ARCHAEOLOGISTS have uncovered a rare but perfectly preserved early 17th-century Scottish pistol at the historic former British colony known as the birthplace of the United States, making the firearm one of the oldest artefacts of European origin ever discovered in North America.
The weapon probably belonged to one of the first settlers to arrive at Jamestown, Virginia, in 1607, and was recovered from a well at the site with several other "hugely significant" artefacts.
"It was like Christmas in July," said Bly Straube, the curator of the Jamestown Rediscovery museum where the snaphaunce pistol, probably made by a manufacturer in the Scottish Lowlands more than 400 years ago, was being cleaned up in a chemical-free water bath yesterday.
"The lock is encrusted but it has a brass barrel common on a lot of Scottish-made pistols. It's very distinctive and in very good condition."
The pistol, leather shoes, a ceremonial axe known as a halberd and a small lead tag engraved with the archaic spelling "Yames Towne" are some of the earliest European artefacts to be discovered in the United States, according to William Kelso, the site's director of archaeology.

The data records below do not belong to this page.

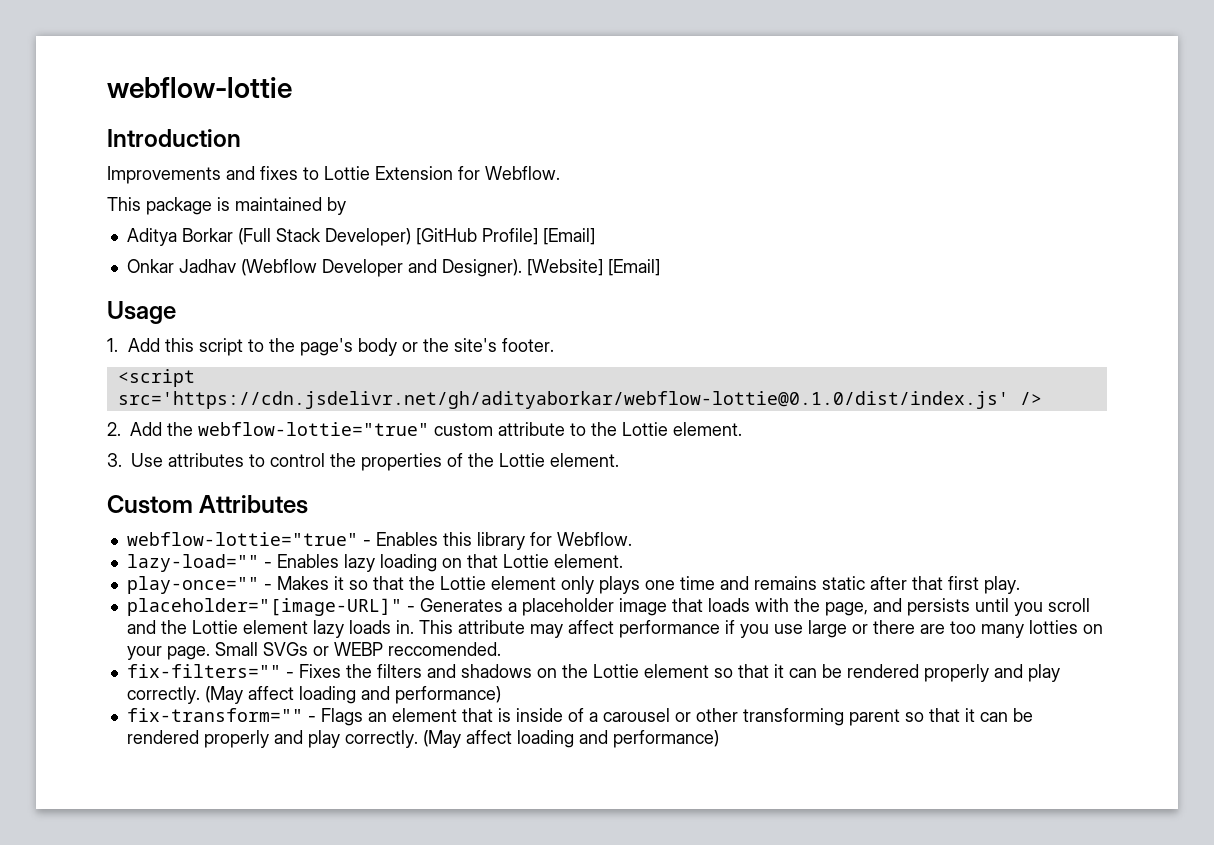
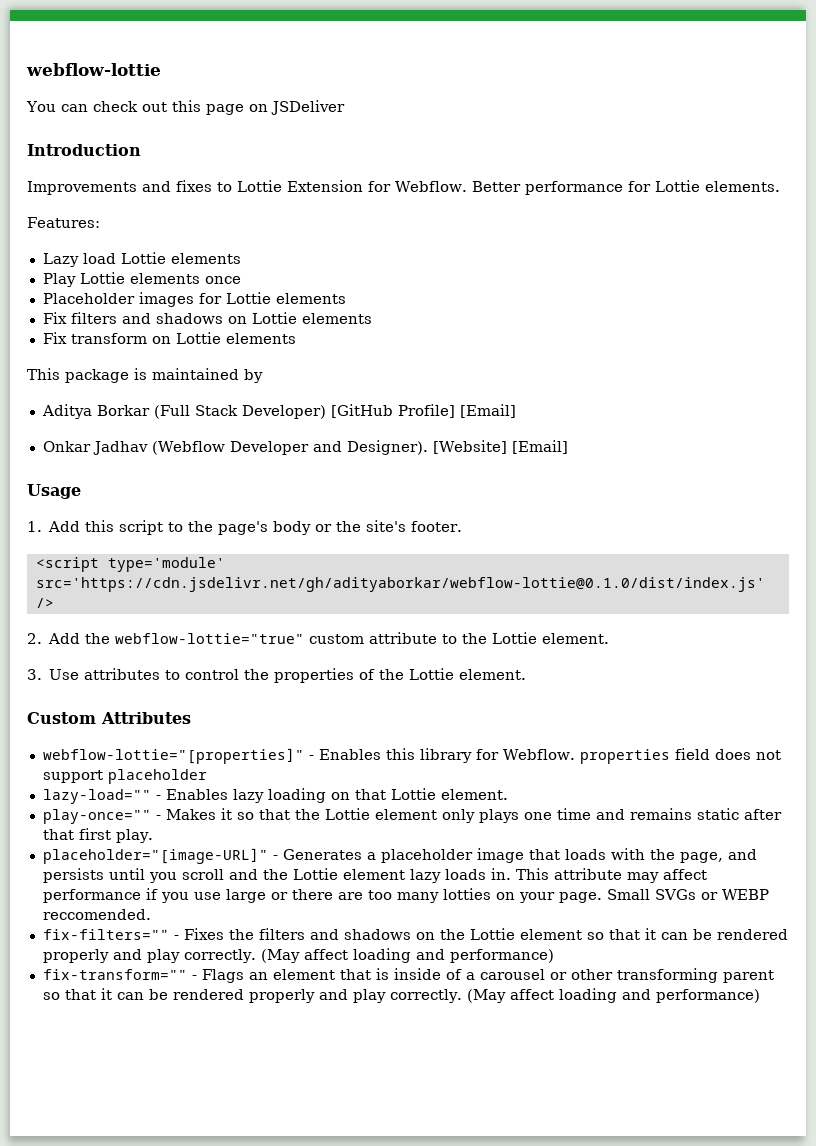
+ You can check out this page on JSDeliver
+ Better performance for Lottie elements.
+ Features:
+ Lazy load Lottie elements
+ Play Lottie elements once
+ Placeholder images for Lottie elements
+ Fix filters and shadows on Lottie elements
+ Fix transform on Lottie elements
- <script src='https://cdn.jsdelivr.net/gh/adityaborkar/webflow-lottie@0.1.0/dist/index.js' />
+ <script type='module' src='https://cdn.jsdelivr.net/gh/adityaborkar/webflow-lottie@0.1.0/dist/index.js' />
- webflow-lottie="true" - Enables this library for Webflow.
+ webflow-lottie="[properties]" - Enables this library for Webflow. properties field does not support placeholder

His team has spent 12 years excavating areas of the 22.5-acre Jamestown site, where three boats carrying 107 colonists, under the command of Captain John Smith, landed on 14 May, 1607, and began construction of what would become Britain's first permanent settlement in the New World.
Also recovered from the well this week was the first completely intact Bartmann water jug.
Segments of other jugs have been recovered and replicas have become best sellers in Jamestown's gift shop.
Once clean, all the artefacts will be freeze-dried then given a protective wax coating before they go on display.
"They're the earliest you could find in what is now the United States," Mr Kelso said. He added: "On a scale of one to ten, this is an 11. The pistol is gorgeous. Maybe it was lost accidentally, or maybe it was broken. It's not even tarnished. The brass looks like gold."
Dr David Caldwell, curator of the National Museum of Scotland and an expert on medieval weapons, has also welcomed the discovery."It's very exciting because, of these 17th-century Scottish pistols, there are maybe only about 30 or 40 remaining anywhere in the world," he said. "Most of them are preserved in collections abroad, where they might have been given as gifts by mercenaries to foreign dignitaries. Virtually none is preserved in Scotland, or has come out of the ground in Scotland.
"So to have one turn up in the context of somewhere like Jamestown is very interesting. It's evidence of a weapon actually being used by the people of that time, and not one from a collection that was probably never fired."
Ms Straub said that the dig had uncovered similar weapons in the past, including a matching pair of left and right-handed pistols, but none was in such good condition. "The water in the well was the perfect preserver because it had no oxygen in it," she said.
"The colonists probably abandoned the well and started throwing rubbish in it when the water became stagnant and was no longer drinkable."
Another theory is that the gun's owner placed the weapon on the well's rim as he tried to get a drink and accidentally knocked it in.
The truth will never be known, but Ms Straub said that the gun almost certainly belonged to a civilian family man among the settlers."It was the preferred personal weapon of a gentleman, and wouldn't have been issued to the rank and file in the military. They were unwieldy weapons."
The first recorded use of a snaphaunce pistol was on an early English raid to the New World in 1584.
Like all Scottish-made firearms of the period, they were muzzle-loaded and featured a simple lock firing mechanism.
"One of the fortunate things is that manufacturers put their own markers or date stamps on the weapons around that time, so it will be interesting to see if we can identify it further," Dr Caldwell said.
The Queen and the US president, George Bush, have been invited to next year's 400th anniversary celebrations of the Jamestown settlement, which is already causing much interest in the US.
A replica of the galleon Godspeed, which first transported the settlers to Virginia, is currently on a six-month tour of historic east coast ports.